MORGANTOWN – State Attorney General Patrick Morrisey is leading another multi-state effort against what it considers another Biden Administration end run on Congress to hasten its green energy goals.
In this instance, it’s a brief supporting a lawsuit filed by 11 states against the National Highway Traffic Safety Administration and its proposed Corporate Average Fuel Economy Standards for Model Years 2024-26 Passenger Cars and Light Trucks. An additional seven states signed on to Morrisey’s brief.

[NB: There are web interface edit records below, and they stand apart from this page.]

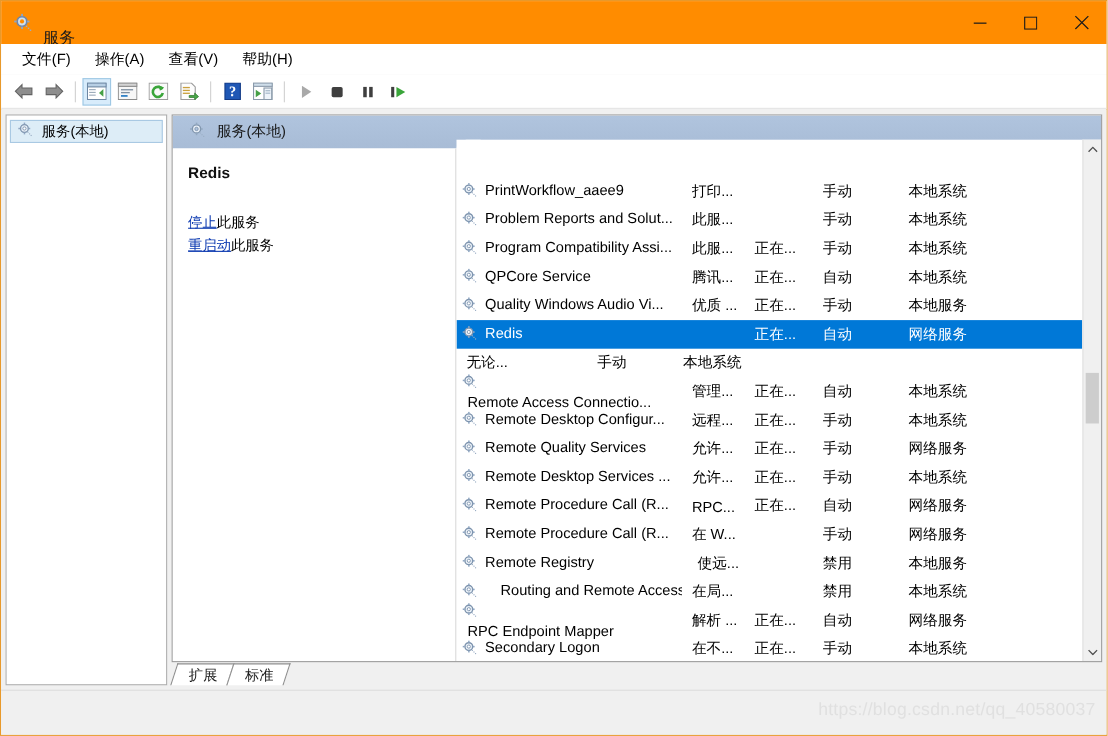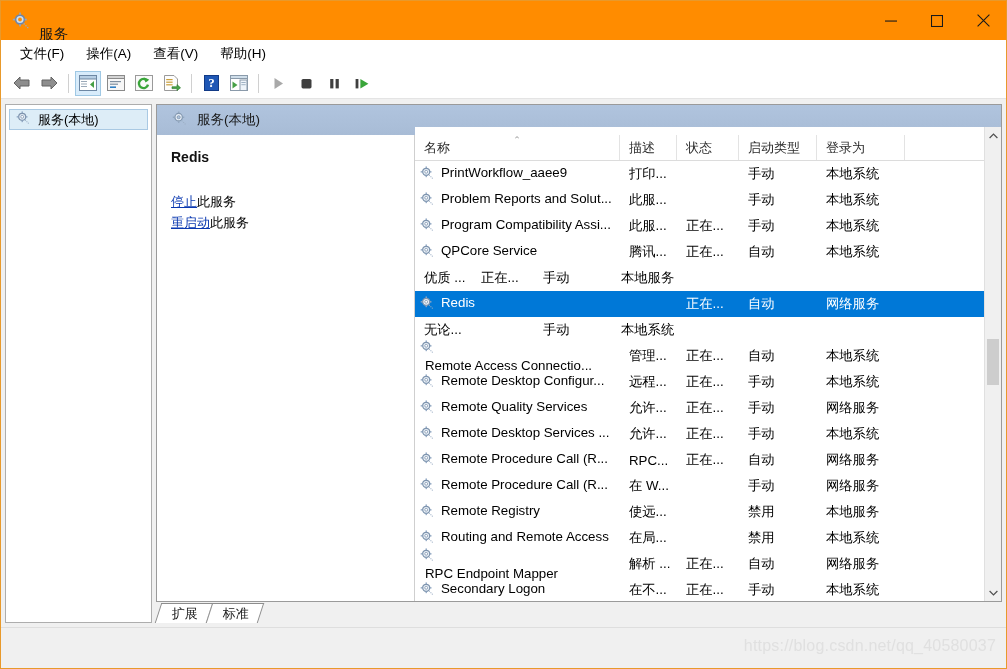"名称" div.col-head { html: <div> <div> <span>名称</span> <span>⌃</span> </div> <div> <span>描述</span> </div> <div> <span>状态</span> </div> <div> <span>启动类型</span> </div> <div> <span>登录为</span> </div> <div></div> </div> -> none }
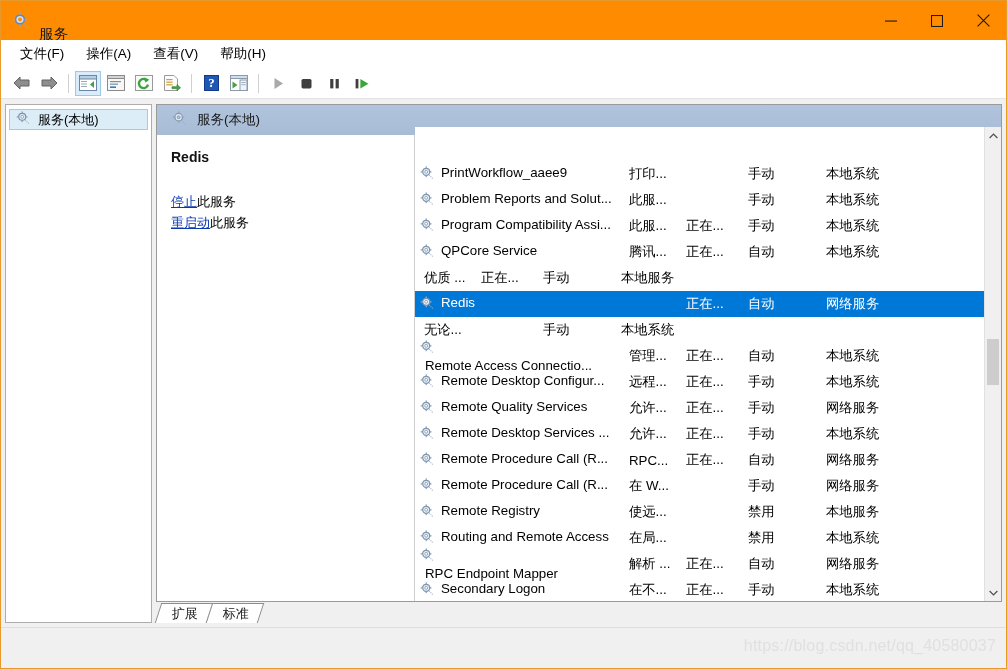"Quality Windows Audio Vi..." div.cell { html: none -> <div> <span><svg> <circle></circle> <circle></circle> <g> <rect></rect> <rect></rect> <rect></rect> <rect></rect> </g> <g> <rect></rect> <rect></rect> <rect></rect> </g> </svg></span> <span>Quality Windows Audio Vi...</span> </div> }
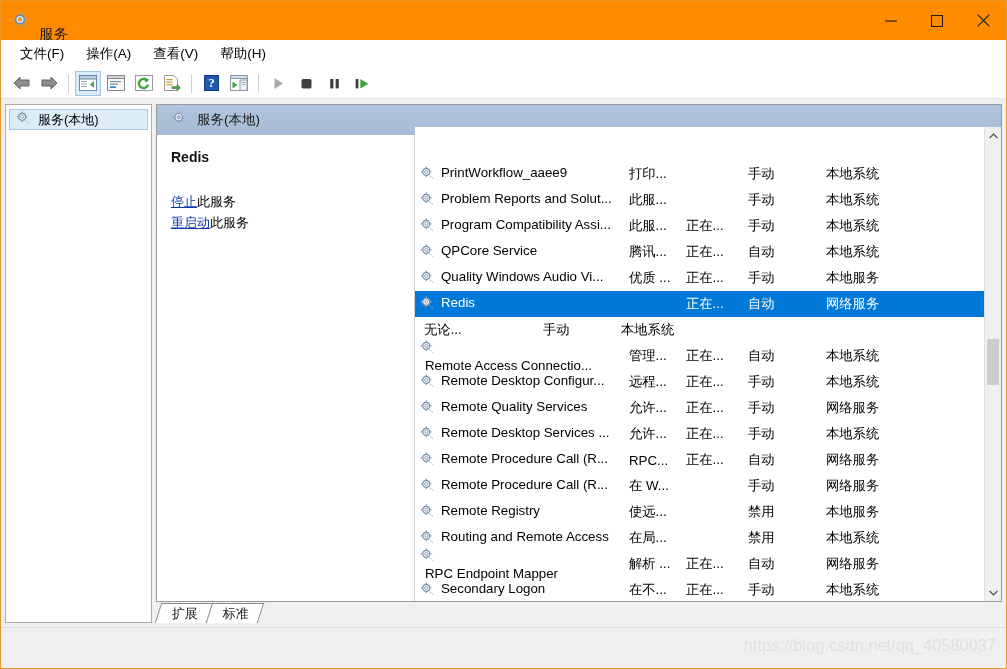"使远..." div.cell { text-align: none -> center }
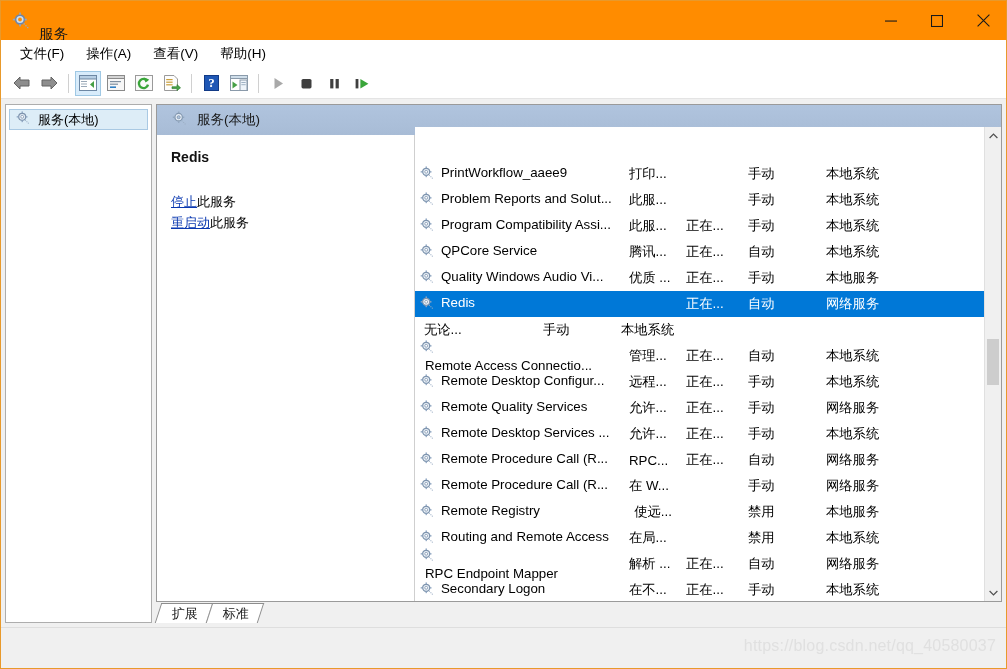"Routing and Remote Access" div.cell { gap: none -> 14px }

Morrisey’s announcement of the brief explained that NHTSA’s fuel economy standards, which were announced on April 1, require “an industry-wide fleet average of approximately 49 mpg for passenger cars and light trucks in model year 2026,” and an increase of fuel efficiency by 8% per year for passenger cars and light trucks with a model year of 2024 and 2025.
The brief says, “Americans depend on affordable vehicles to ferry them to work and play, church and school, friends and family. Trucks, meanwhile, help Americans do the hard work of hauling and towing. Pickup trucks and cars, in short, are critical. The States thus have an interest in ensuring that federal regulations do not make vehicles so prohibitively expensive to buy and drive that state residents can no longer freely enjoy the open road.”

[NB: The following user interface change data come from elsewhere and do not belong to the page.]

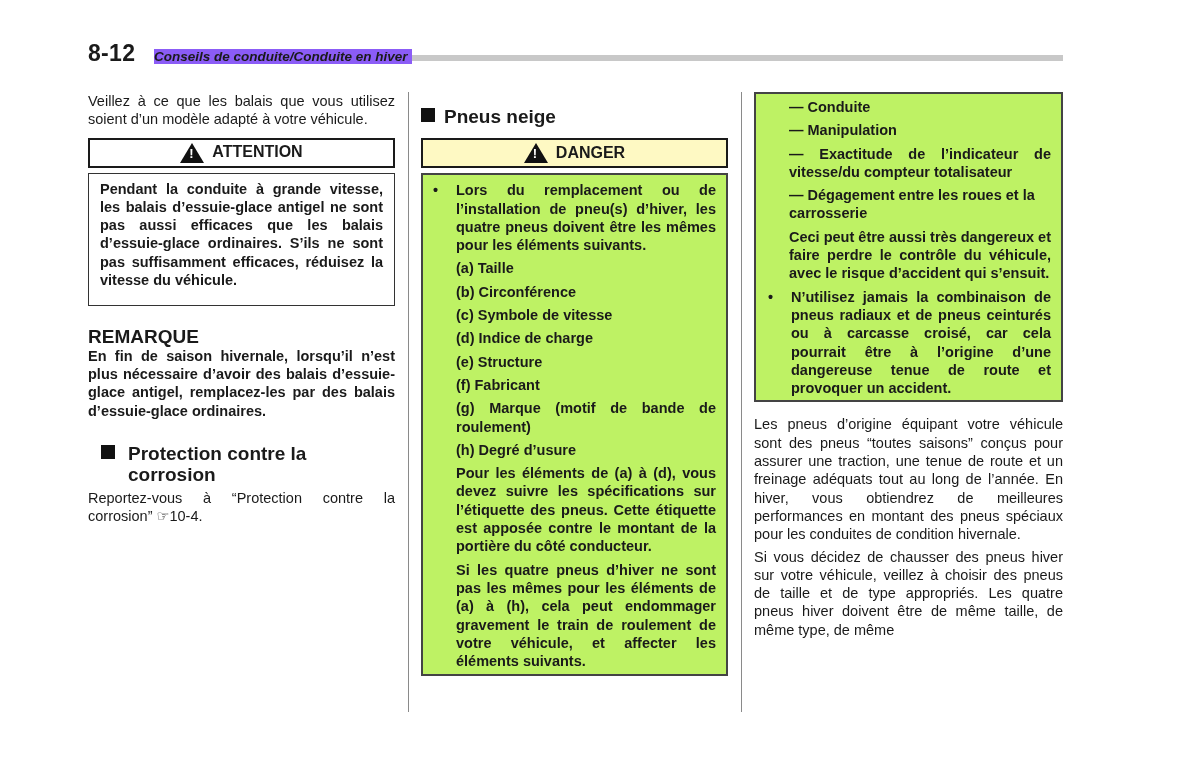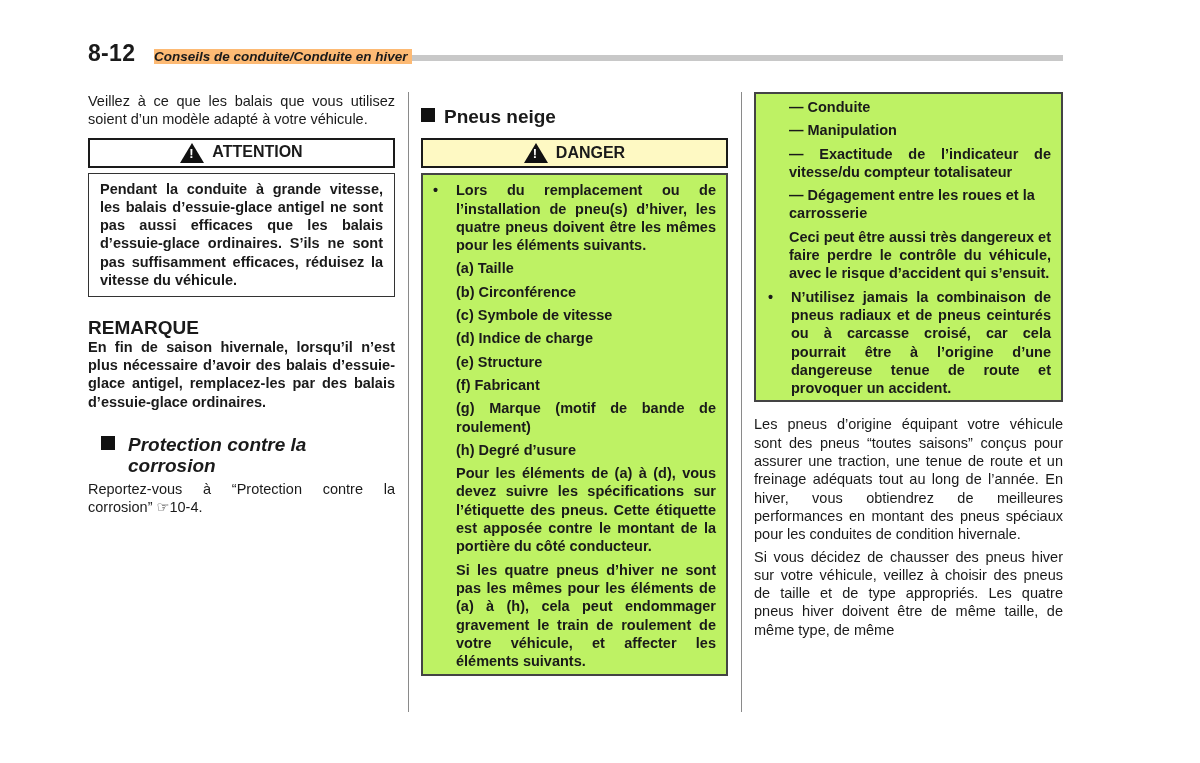"Conseils de conduite/Conduite en hiver" .header-title { background: #fdba74 -> #8b5cf6 }
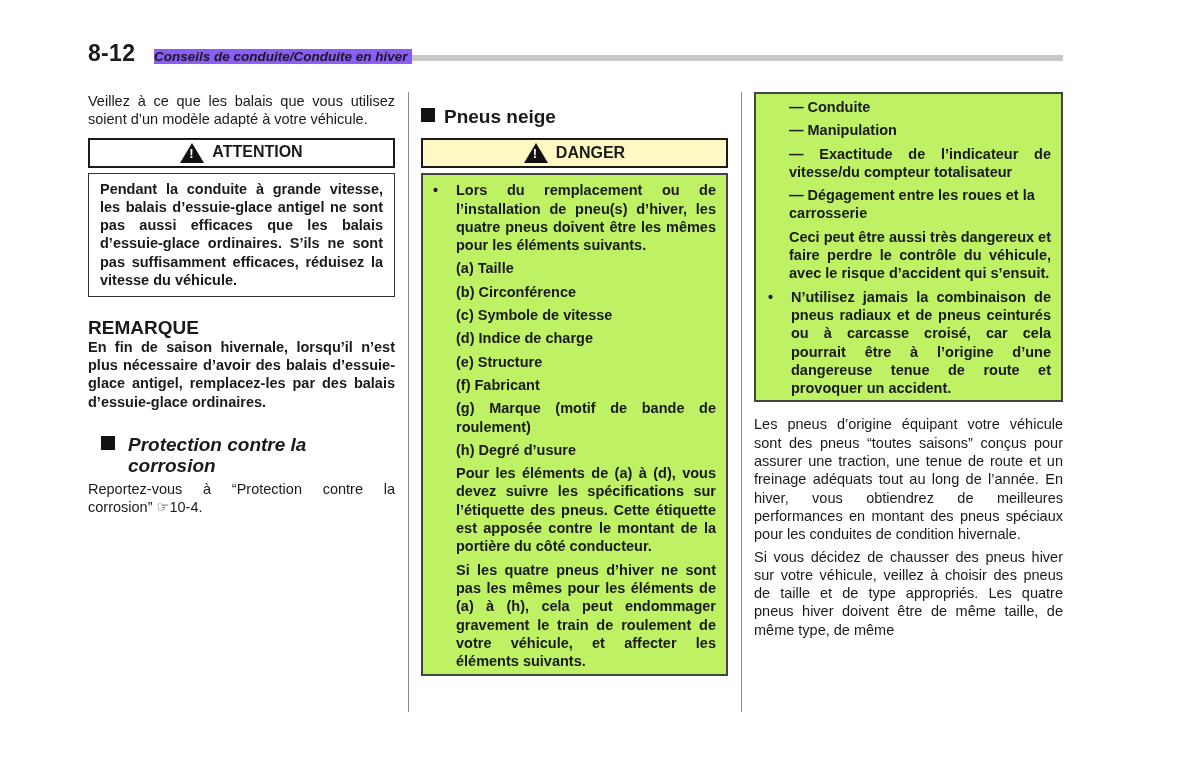"Pendant la conduite à grande" .warn-body { padding: 6px 11px 7px 11px -> 6px 11px 16px 11px }
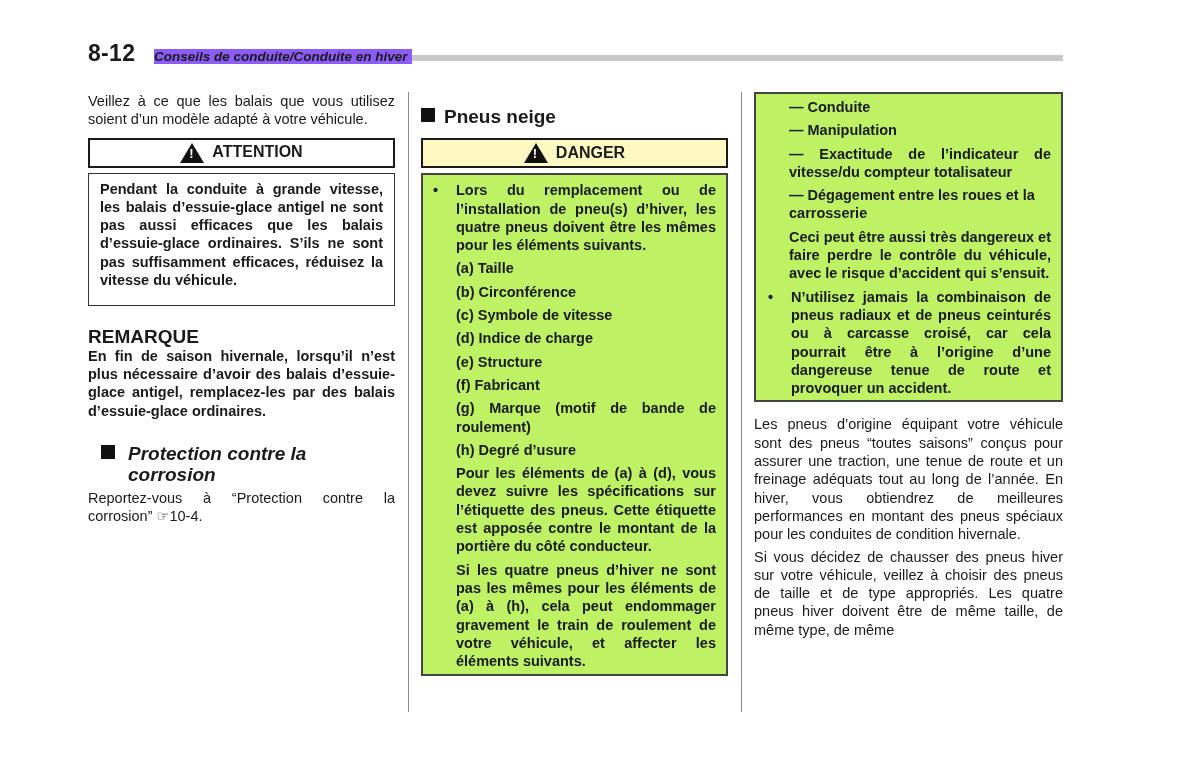"Protection contre la corrosion" .hang { font-style: italic -> none }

It alleges, “These standards are so aggressive, for instance, that just two pickup truck models can presently hope to meet them. And cars, trucks, and sport utility vehicles will become pricier all around.”
The case is being heard in the U.S. Court of Appeals for the District of Columbia Circuit.
It alleges several problems in NHTSA’s plan:
- Although Congress empowered NHTSA to determine maximum feasible average fuel economy standards, it also prohibited the agency from considering electric vehicles when doing so. But NHTSA based its proposal on California’s ZeroEmission Vehicle (ZEV) Program, which is built around electric vehicles, to determine what fuel-efficiency standards manufacturers could achieve across the country.
- Under the Energy Policy and Conservation Act, states are prohibited from “adopting or enforcing a law or regulation related to fuel economy standards. But NHTSA is allowing California to set national energy policy.
- “By forcing auto manufacturers to produce more electric vehicles, NHTSA will force the United States to become beholden to foreign interests; those interests control the materials and components that electric vehicles need. Not only that, but more electric vehicles will burden national electric grids that may not be up to the task of taking on so much new demand. … By pushing to electrify fleets fast, the Final Rule will only worsen present supply-chain problems.”
Morrisey said in his announcement, “This administration’s mission seems to be to cripple the economy, increase inflation and prolong the suffering of millions of Americans struggling to make ends meet. The NHTSA final rule will undoubtedly cause the United States to be dependent on other nations like China for our energy needs and will undermine American energy security by increasing demand and strain power grids.”
Texas is the lead state in the suit, joined by Arkansas, Indiana, Kentucky, Louisiana, Mississippi, Montana, Nebraska, Ohio, South Carolina and Utah.
Joining Morrisey in the brief are Alabama, Kansas, Missouri, Oklahoma, Tennessee, Virginia and Wyoming.